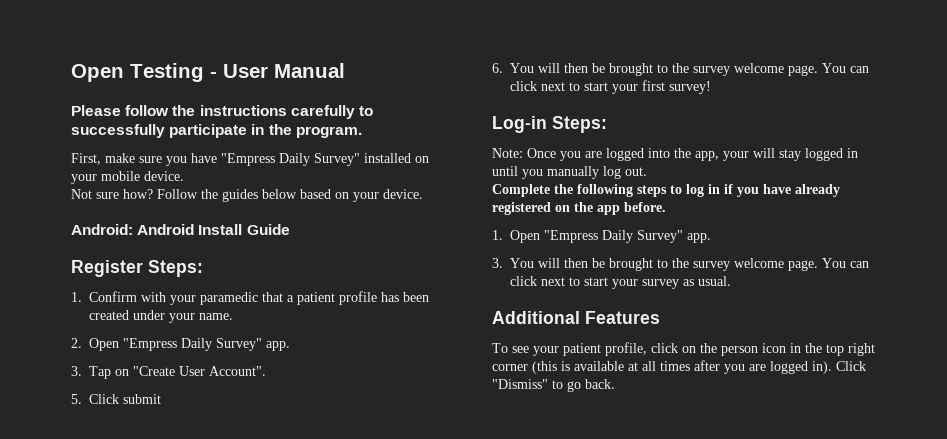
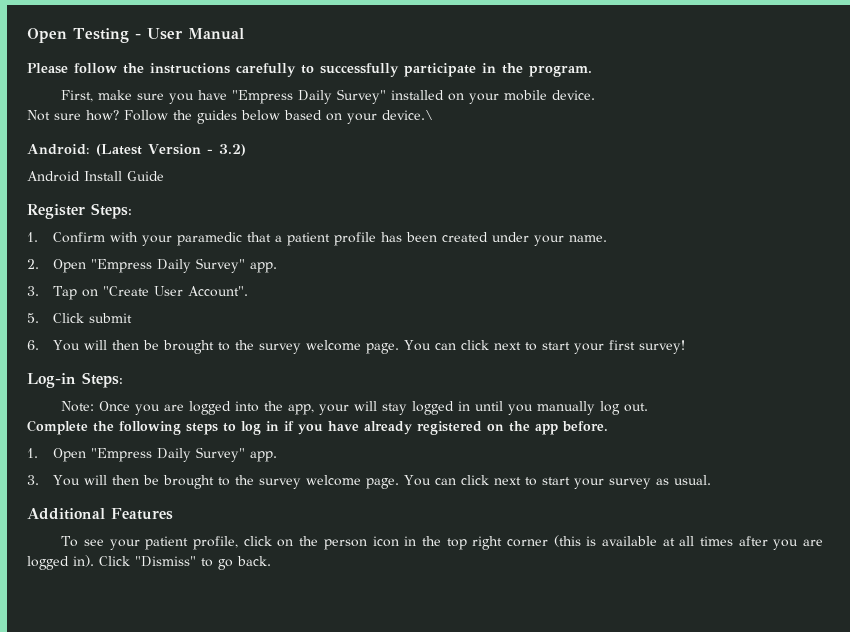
[383,189,423,199] device. -> [382,110,433,120] device.\
(133, 229) none -> [96,144,246,156] (Latest Version - 3.2) //

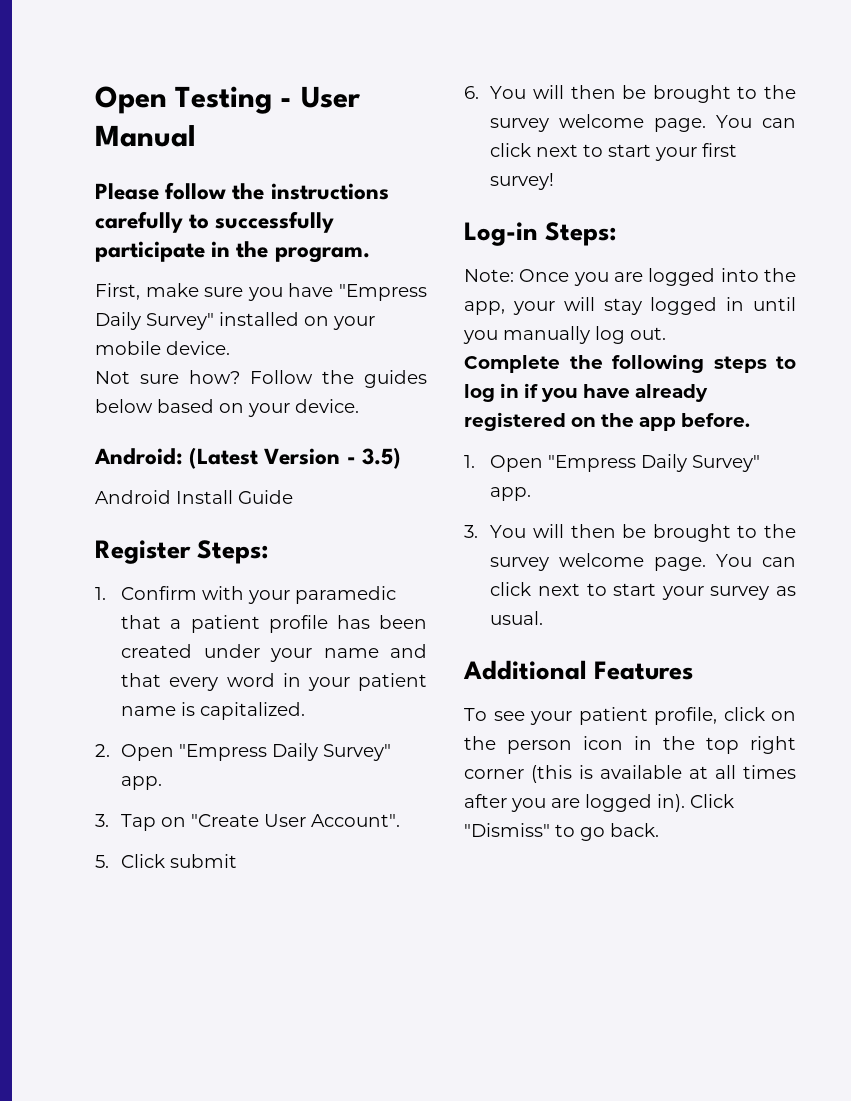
[382,110,433,120] device.\ -> [295,399,359,413] device.
[218,144,246,156] 3.2) -> [361,447,401,469] 3.5)
[568,235,607,242] name. -> [323,644,427,658] [121,673,428,691] [121,702,306,720] name and that every word in your patient name is capitalized.

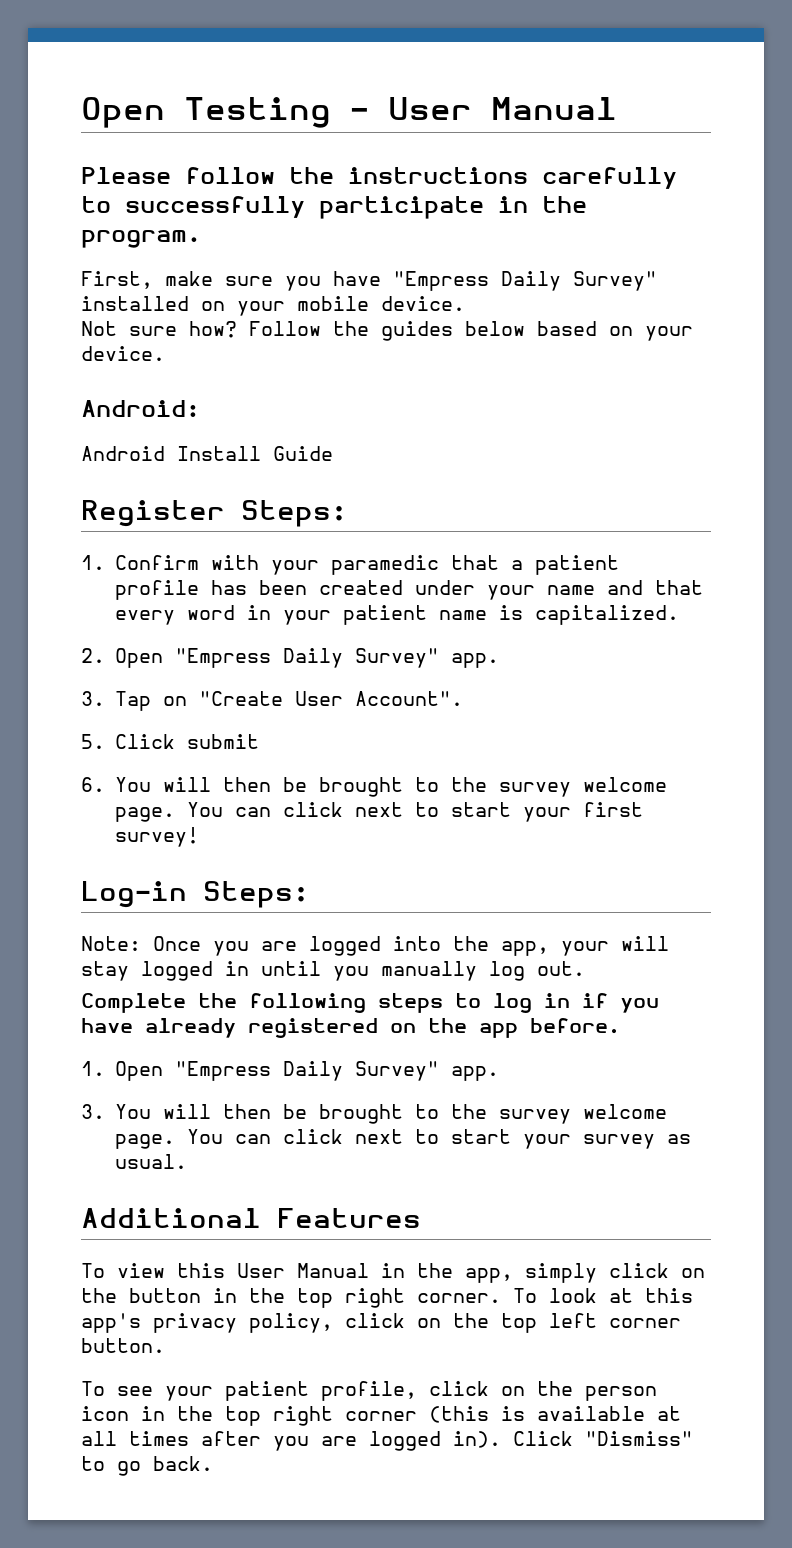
[189,447,401,469] (Latest Version - 3.5) -> (200, 408) none
(694, 670) none -> [81,1263,705,1283] [81,1288,693,1308] [81,1313,681,1333] [81,1338,165,1353] // To view this User Manual in the app, simply click on the button in the top right corner. To look at this app's privacy policy, click on the top left corner button.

______________________________

## Goal of the exercise
Every line of the listing that includes "Version" must be shown.

## Solution for this problem
(133, 229) none -> [96,144,246,156] (Latest Version - 3.2) //
[189,447,401,469] (Latest Version - 3.5) -> (200, 408) none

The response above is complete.